** Opening Data for this task block **

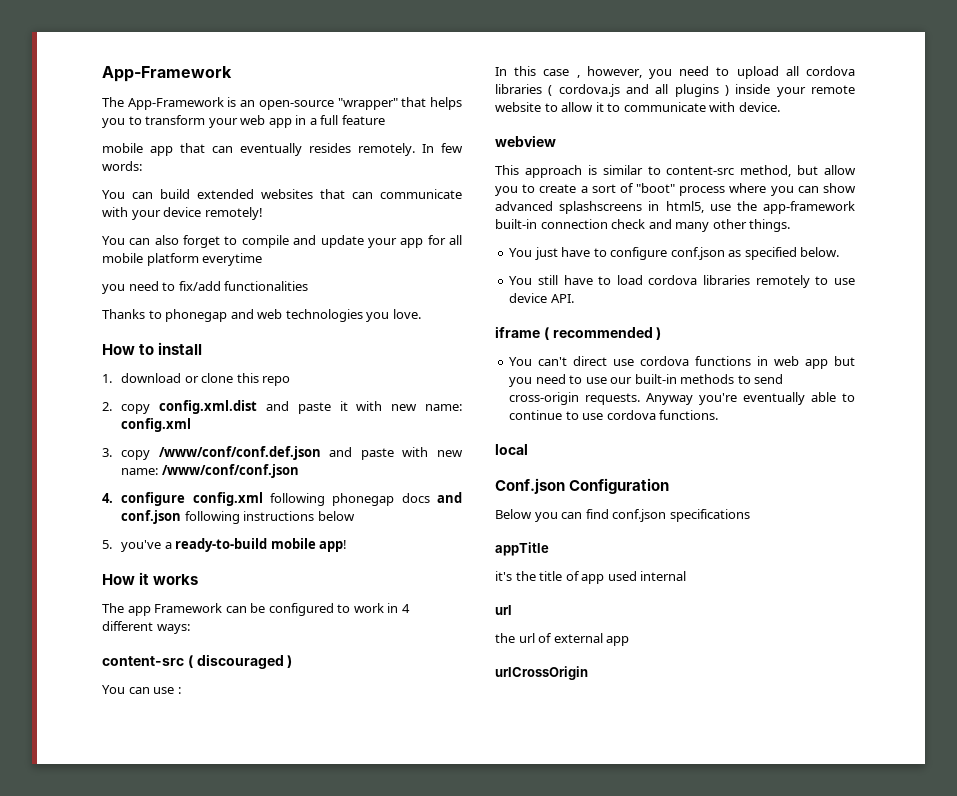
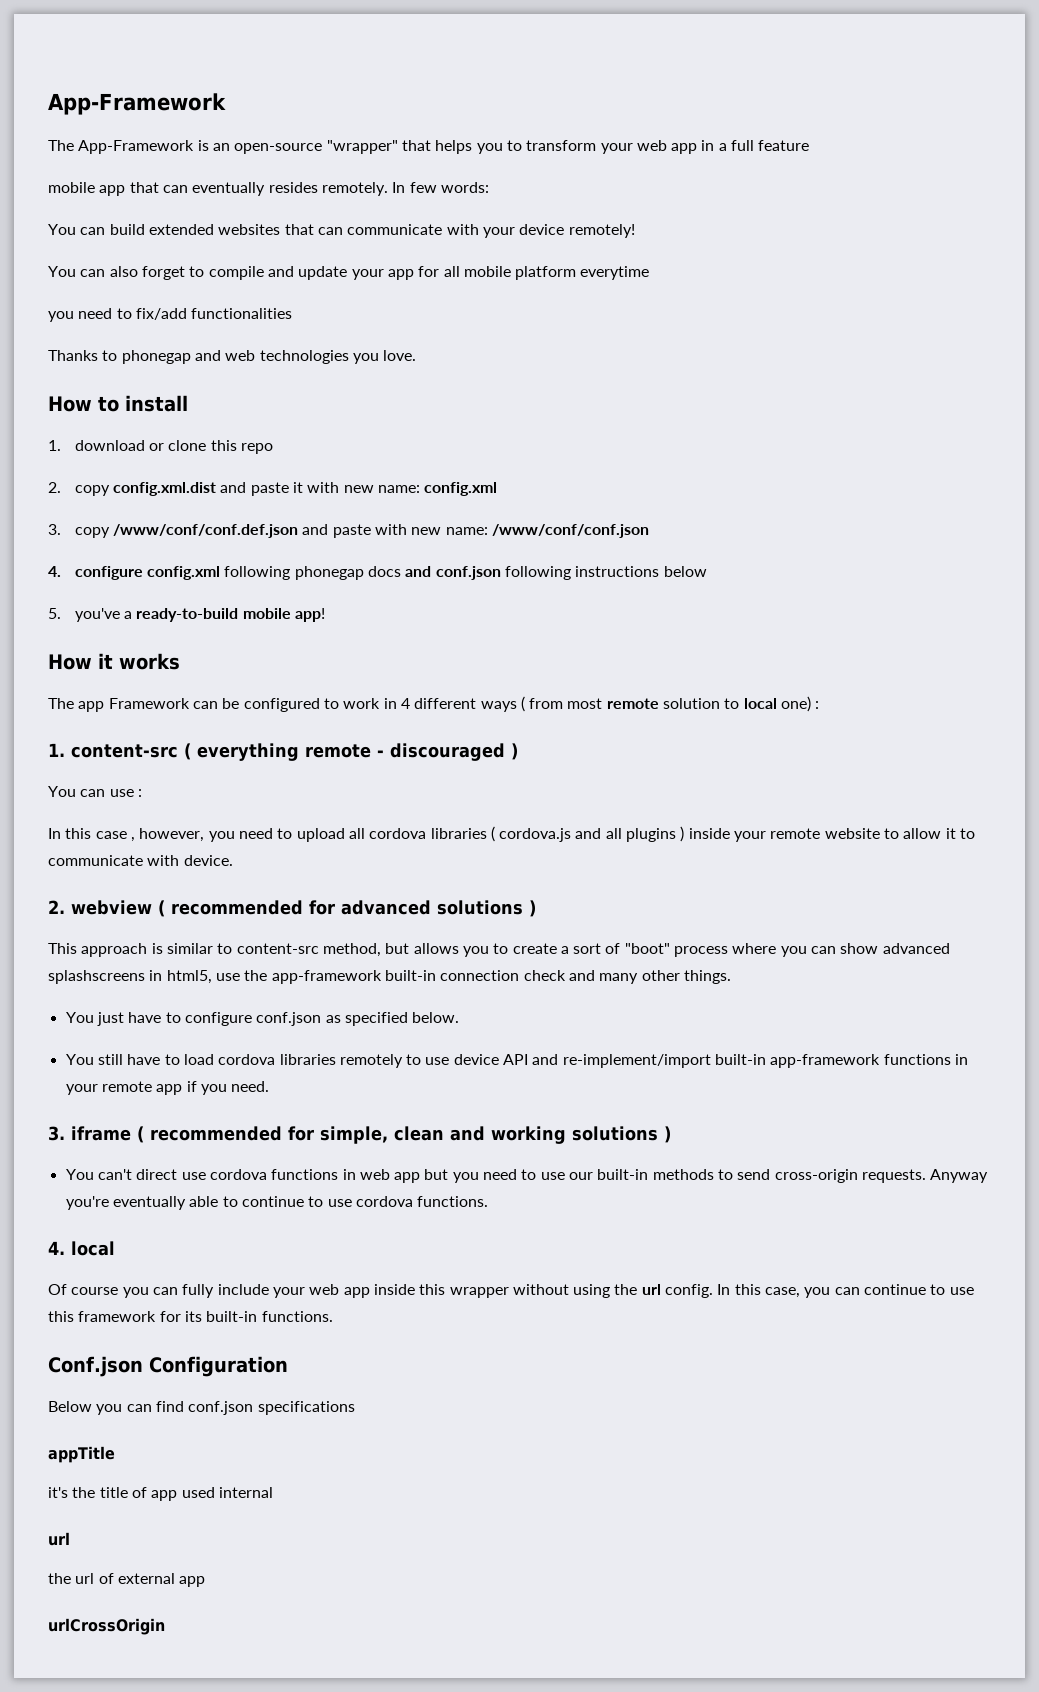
[156,624,190,634] [102,655,193,668] ways: // content-src ( -> [480,696,820,712] [48,743,384,761] ways ( from most remote solution to local one) : // 1. content-src ( everything remote -
(780, 107) none -> [48,900,65,914] 2.
(556, 141) none -> [158,900,536,917] ( recommended for advanced solutions )
[824,165,856,175] allow -> [413,943,459,954] allows
[550,294,574,303] [495,326,653,340] API. // iframe ( recommended -> [503,1054,969,1068] [65,1081,270,1095] [48,1126,658,1144] API and re-implement/import built-in app-framework functions in your remote app if you need. // 3. iframe ( recommended for simple, clean and working solutions
[495,444,528,455] local -> [48,1241,115,1256] [48,1284,974,1298] [48,1311,333,1322] 4. local // Of course you can fully include your web app inside this wrapper without using the url config. In this case, you can continue to use this framework for its built-in functions.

** Closing Data for this task block **

Please give the number of lines in the data above that hold "framework", and write nothing else.

Result for this task |
2